PostgreSQL – How to Recursively Update a String

postgresqlrecursive

I have a table with a column containing names like this:

id, employee
1, Mr. John Cole Thornton
2, Mr. Paul George Mckenzie
3, Mr. George Mick McDoughal
4, Ms. Emily Suzan Flemming
5, Mr. Alan Bourdillion Traherne

I have a second table with a list of first names, like this

id, first_name
1, Emily
2, John
3, George
4, Suzan
5, Paul
6, Alan
7, Mary
8, Mick
9, Bourdillion
10, Jim
11, Cole

And I want to remove the first names in the first table, in order to obtain this:

id, employee
1, Mr. Thornton
2, Mr. Mckenzie
3, Mr. McDoughal
4, Ms. Flemming
5, Mr. Traherne

No matter how many first names, I would like to remove them all without calling several times my first_names table, and I wonder if this would be possible without using a loop in a function.

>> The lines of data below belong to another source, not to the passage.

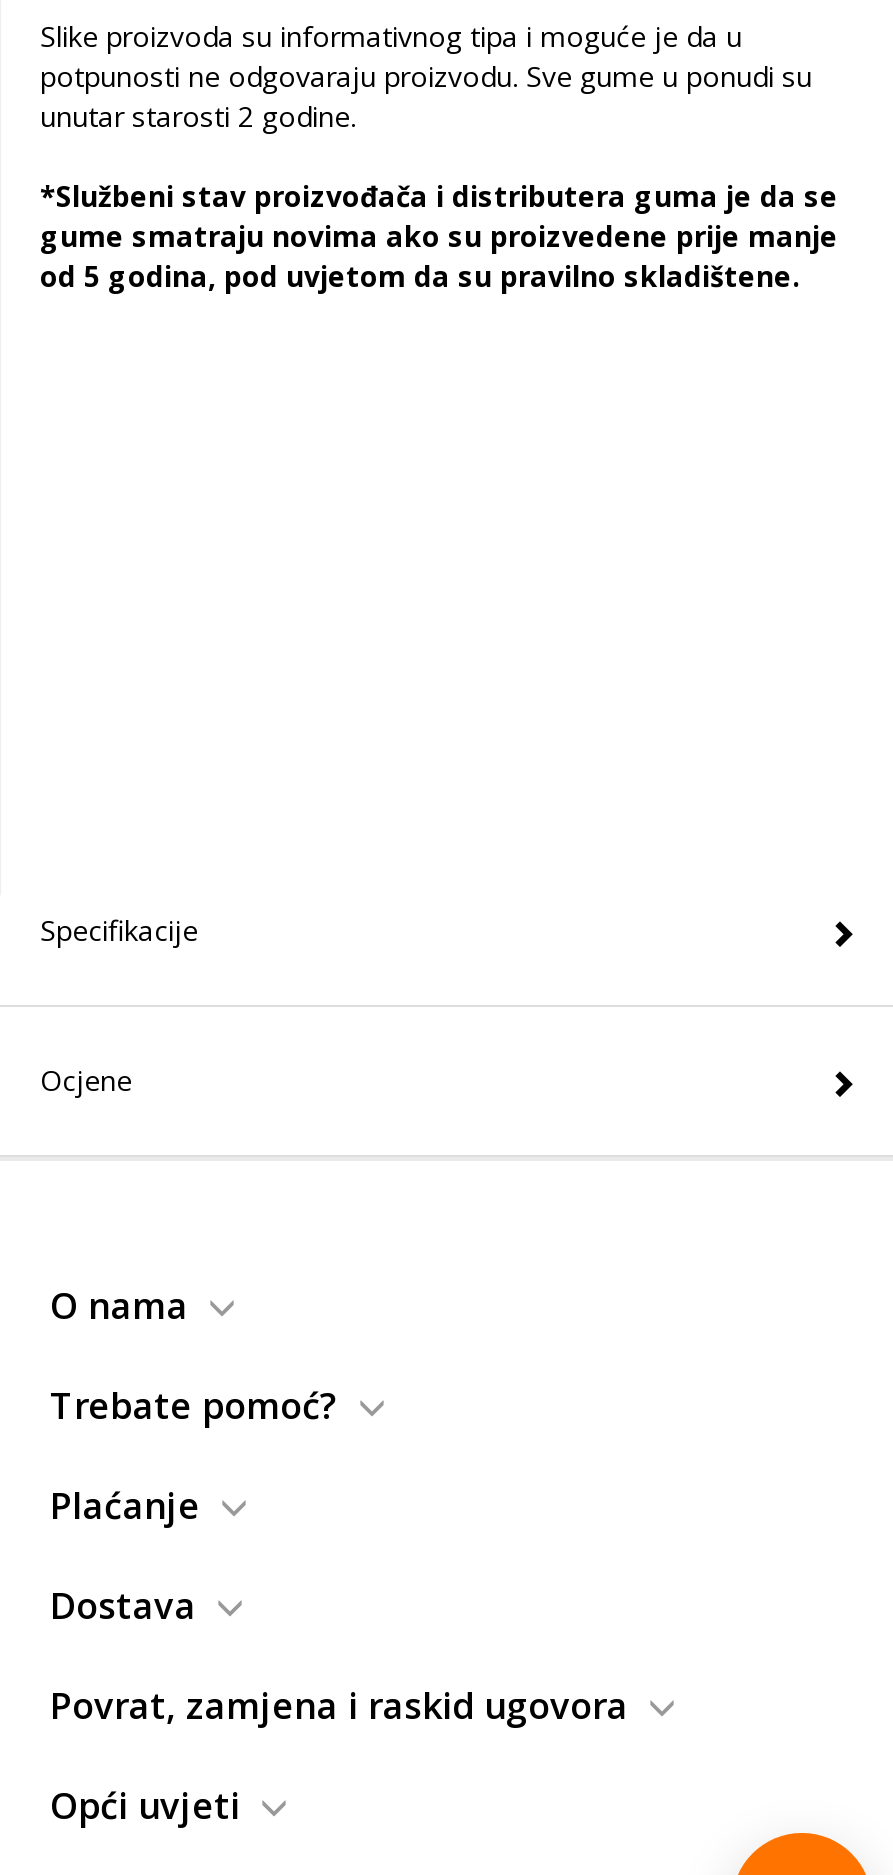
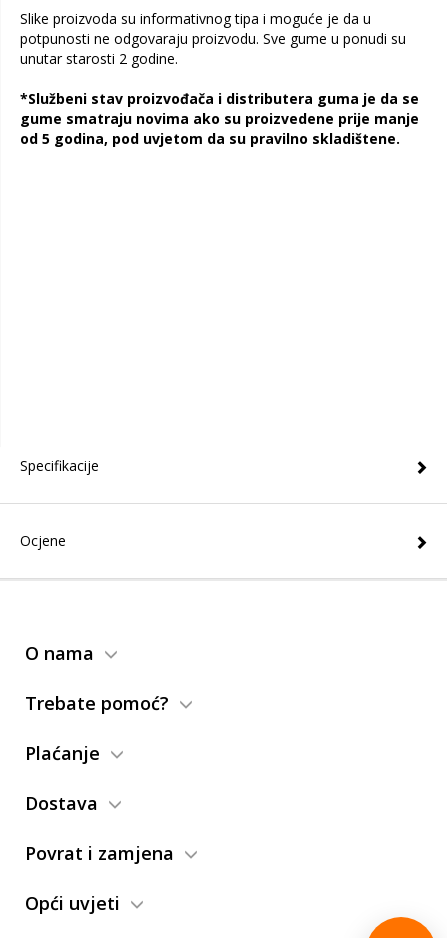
[50,1680,628,1728] Povrat, zamjena i raskid ugovora -> [25,840,174,864] Povrat i zamjena

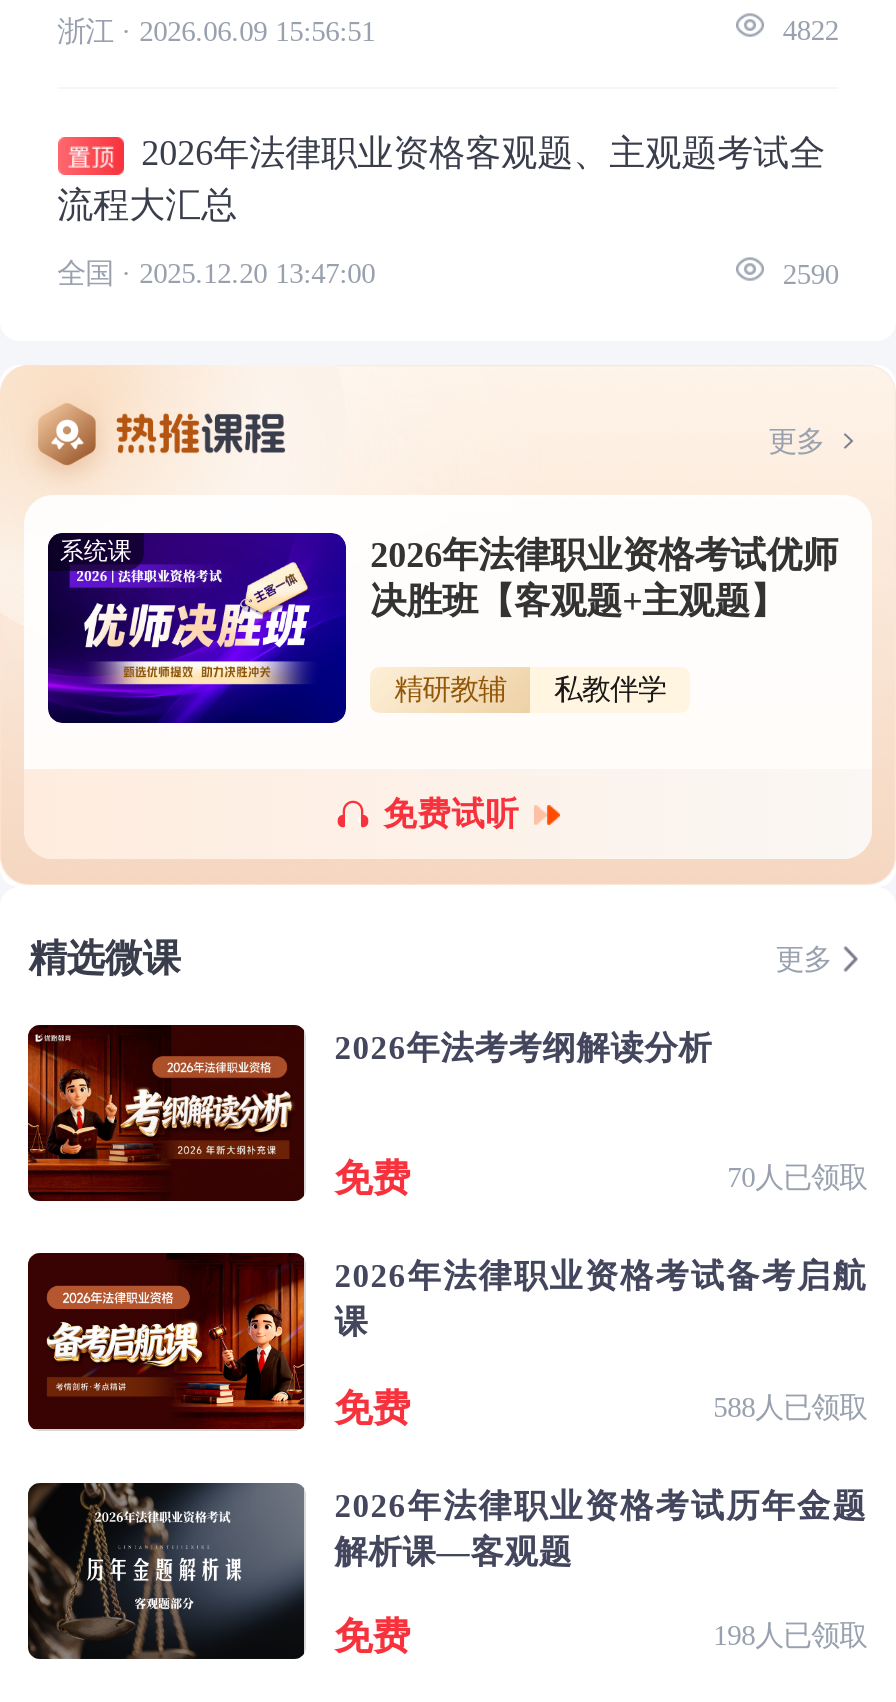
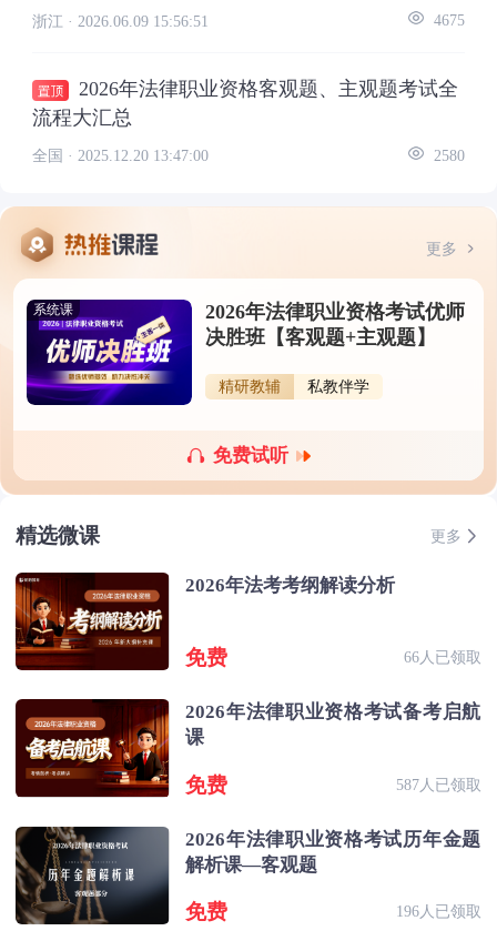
[775,15,839,47] 4822 -> [430,12,465,30] 4675
[775,257,839,289] 2590 -> [430,147,465,164] 2580
[727,1161,867,1193] 70人已领取 -> [403,648,481,666] 66人已领取
[713,1390,867,1422] 588人已领取 -> [396,775,481,793] 587人已领取
[713,1619,867,1651] 198人已领取 -> [396,902,481,920] 196人已领取

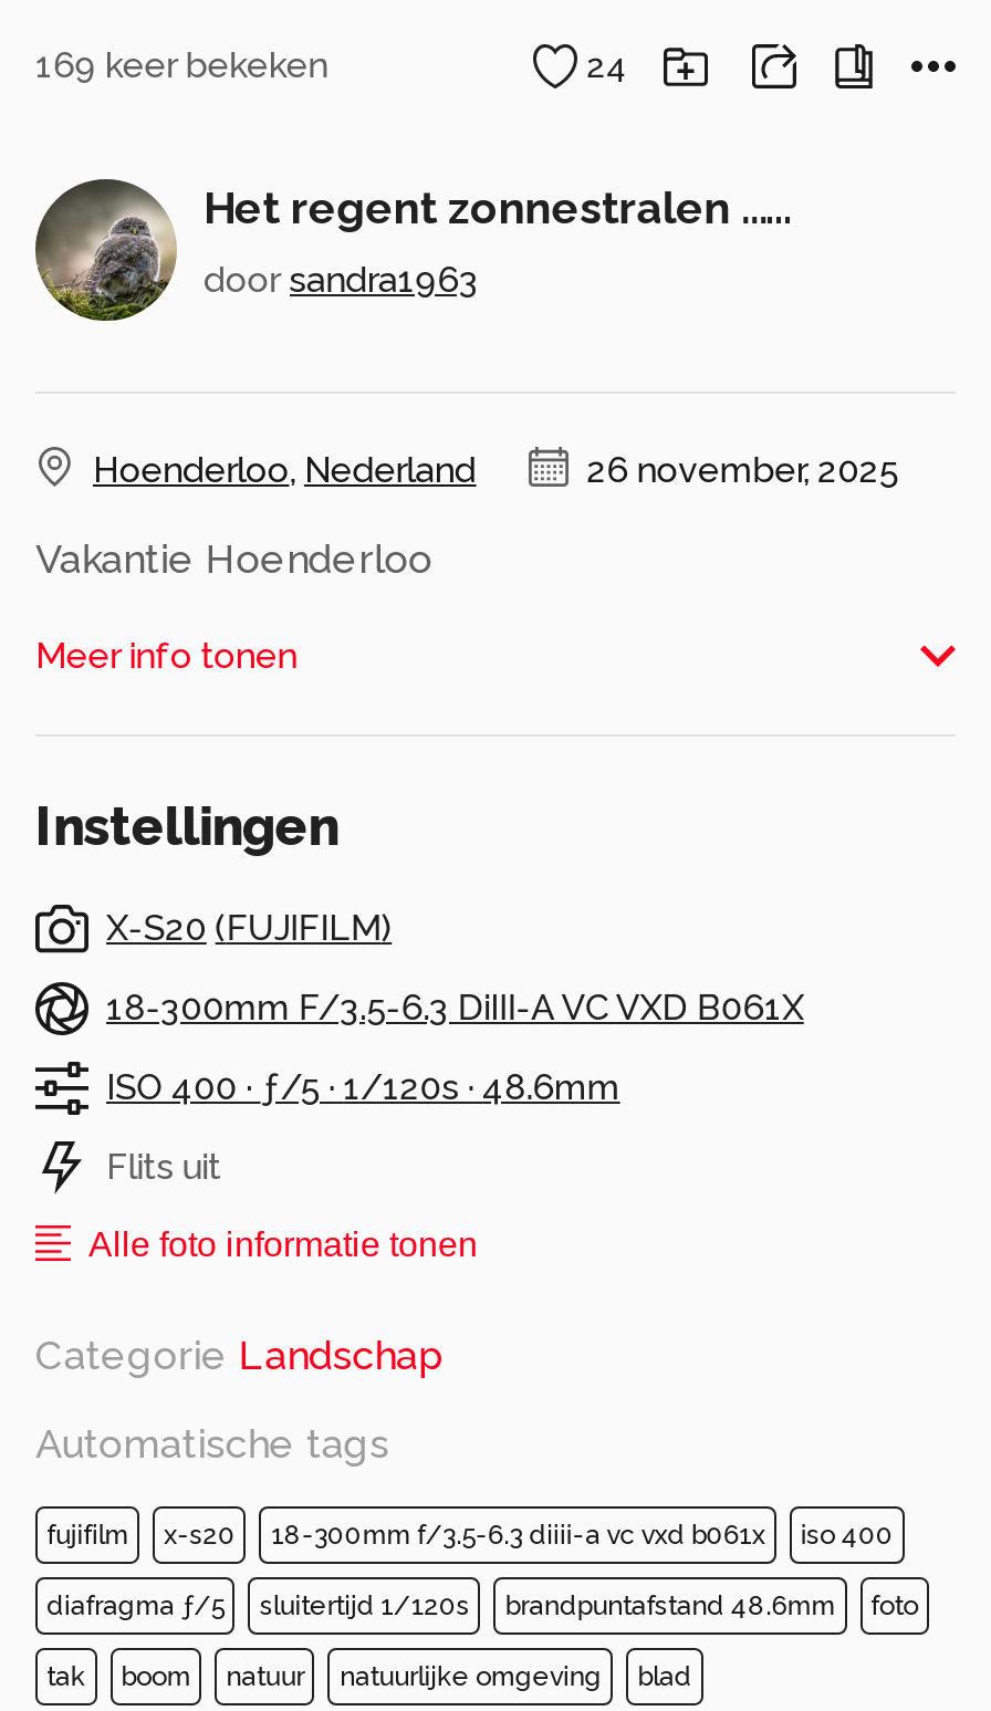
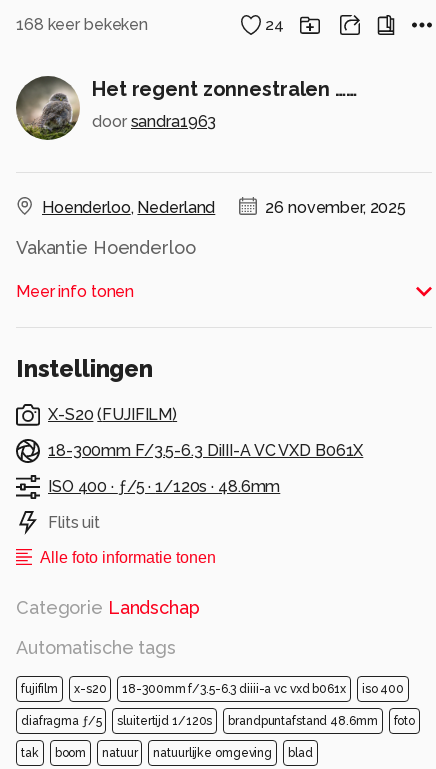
[35,45,328,87] 169 keer bekeken -> [16,15,148,34] 168 keer bekeken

I have tried a query like this :

WITH RECURSIVE name AS (   SELECT REPLACE(t1.employee, t2.first_name, '') sec_name 
                        FROM  t1, t2 
                        WHERE position(t2.first_name in t1.employee) > 0 ) 
SELECT sec_name FROM name ;

But I get as many output as there are first names in the input, like :

Id, sec_name
1, John Thornton
1, Cole Thornton
2, Paul Mckenzie
2, George Mckenzie
...

My Postgres version is 9.6 .

Any help will be much appreciated !

Best Answer

WITH RECURSIVE cte AS (
    SELECT employee, 1 id
    FROM t1
    UNION ALL
    SELECT REPLACE(employee, first_name, ''), id+1
    FROM cte
    JOIN t2 USING (id)
)
SELECT REGEXP_REPLACE(employee, ' +', ' ') employee
FROM cte 
WHERE id > ( SELECT MAX(id) 
             FROM t2 )

fiddle

If t2.id values do not start with 1 or have omissions, you must re-enumerate t2 records in CTE using ROW_NUMBER().


UPDATE.

Possible problem - some first_name is a substring of some employee (John and Johnson, for example). If so use spaces as additional wrappers:

WITH RECURSIVE cte AS (
SELECT employee || ' ' employee, 1 id
FROM t1
UNION ALL
SELECT REPLACE(employee, ' ' || first_name || ' ', ' '), id+1
FROM cte
JOIN t2 USING (id)
)
SELECT REGEXP_REPLACE(employee, ' +', ' ') employee
FROM cte 
WHERE id > ( SELECT MAX(id) 
             FROM t2 )

fiddle

PS. Trim excess trailing space if needed.